Et comme dans les années 90 c’est une forme nouvelle de capitalisme sauvage qui s’instaure... la cravate fait son come-back. Celle du trader ou de l’attaché commercial prêt à vendre sa sœur pour remporter le marché. On a même alors droit au "manuel du bien porter la cravate" pour faire des affaires dans ce bas monde. La mondialisation vue sous l’angle de l’étrangleuse, ça devient croquignolet  : "Selon que l’on se retrouve dans une usine, un restaurant chic en ville, dans un bureau ou dans une boîte de nuit, il convient d’adapter l’appendice de tissu à la situation. Pour chaque pays enfin, il est conseillé de se renseigner sur la signification des couleurs pour éviter des erreurs qui pourraient compromettre le bon déroulement des affaires. En Chine, le jaune a une connotation pornographique tandis que le rouge porte chance par tradition. Le blanc est à éviter car synonyme de deuil dans ce pays ainsi qu’en Inde et au Japon". Je sens qu’on va me dire un jour qu’on n’a pas été fichu de vendre des Rafales au Maroc à cause d’un clampin qui arborait ce jour là un "appendice de tissu" à chameaux ou dromadaires...et dont le nœud parmi les 85 existants à ce jour n’était pas le bon  ! Même le show-bizz s’y est mis, la cravate nous joue en fait un dernier come-back. Sous la forme il est vrai de bout de ficelle infâme pour geek branché. Et ce, jusqu’au rugby, où c’est devenu une vraie figure de style... Mais ça sent la fin...

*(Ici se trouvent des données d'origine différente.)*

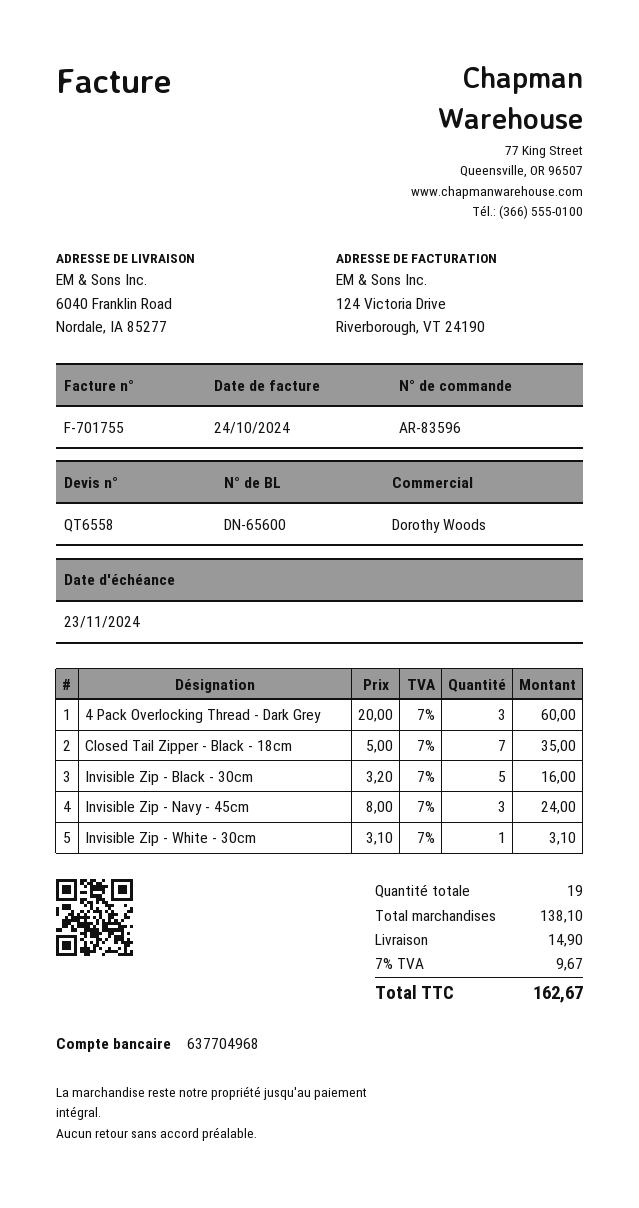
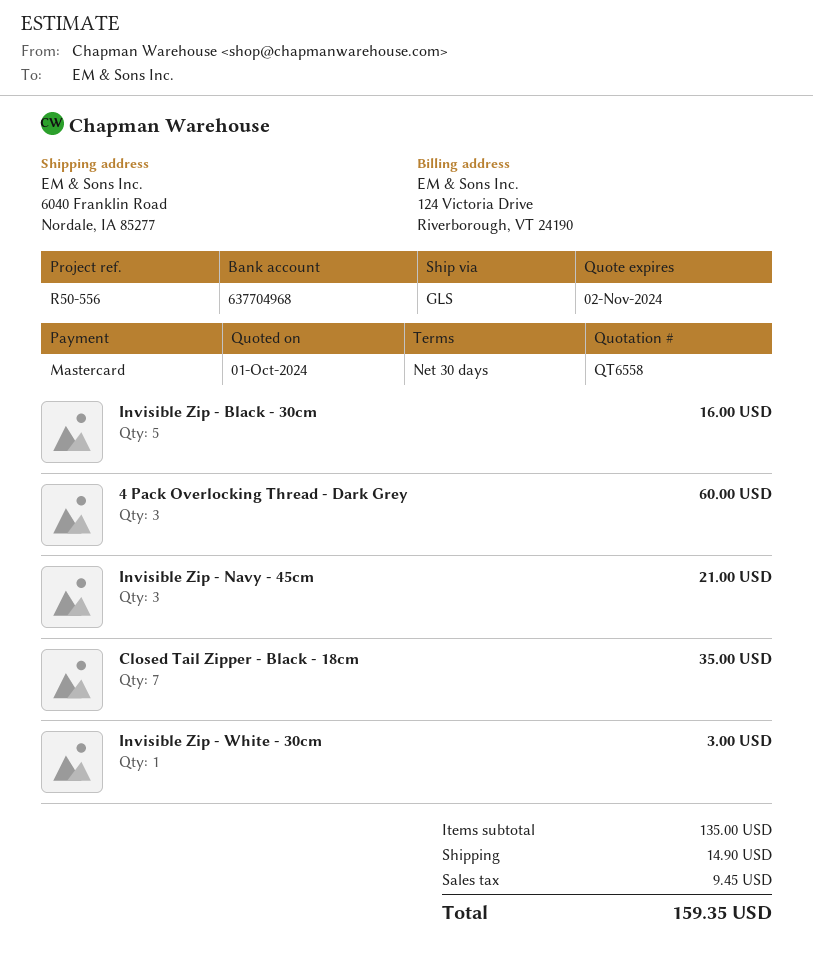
Invisible Zip - Navy - 45cm: 3 for 24.00 -> 3 for 21.00
Invisible Zip - White - 30cm: 1 for 3.10 -> 1 for 3.00
subtotal: 138.10 -> 135.00
tax: 9.67 -> 9.45
total: 162.67 -> 159.35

Car, finalement, on ne nous étrangle que depuis 82 ans. Historiquement, c’est assez peu, si bien qu’on peut raisonnnablement tabler sur une disparition rapide de cet accessoire de torture masculine. L’idée fait son chemin, parait-il  : même en haut lieu une révolution est en cours  : les cols roulés sont déjà de retour  !

Mais pas à l’Assemblée Nationale  : le 10 juillet, une dépêche nous annonce chaudement que "le bureau de l’Assemblée nationale a décidé de maintenir le port obligatoire de la cravate dans l’hémicycle pour les députés hommes, selon le compte rendu de cette réunion du bureau". Avec une explication à se rouler par terre à nouveau  : "le bureau, qui regroupe autour du président Bernard Accoyer (UMP) des députés de la majorité et de l’opposition, a également souhaité "rappeler à tous les membres de l’Assemblée la nécessité jusque là observée d’avoir en toutes circonstances une tenue respectueuse des lieux". Des bâtiments "respectés" par des cravates, il n’y pas, en France, à l’assemblée nationale, le surréalisme n’est jamais très loin.

PS  : Si on pouvait éviter les fines allusions sur les cravates et une autre institution chargée de rédiger des actes administratifs, je ne m’en plaindrais pas, tout au contraire. Ce qui compte, en définitive, pour ceux qui en portent une, c’est bien ce qu’il y a...derrière la cravate.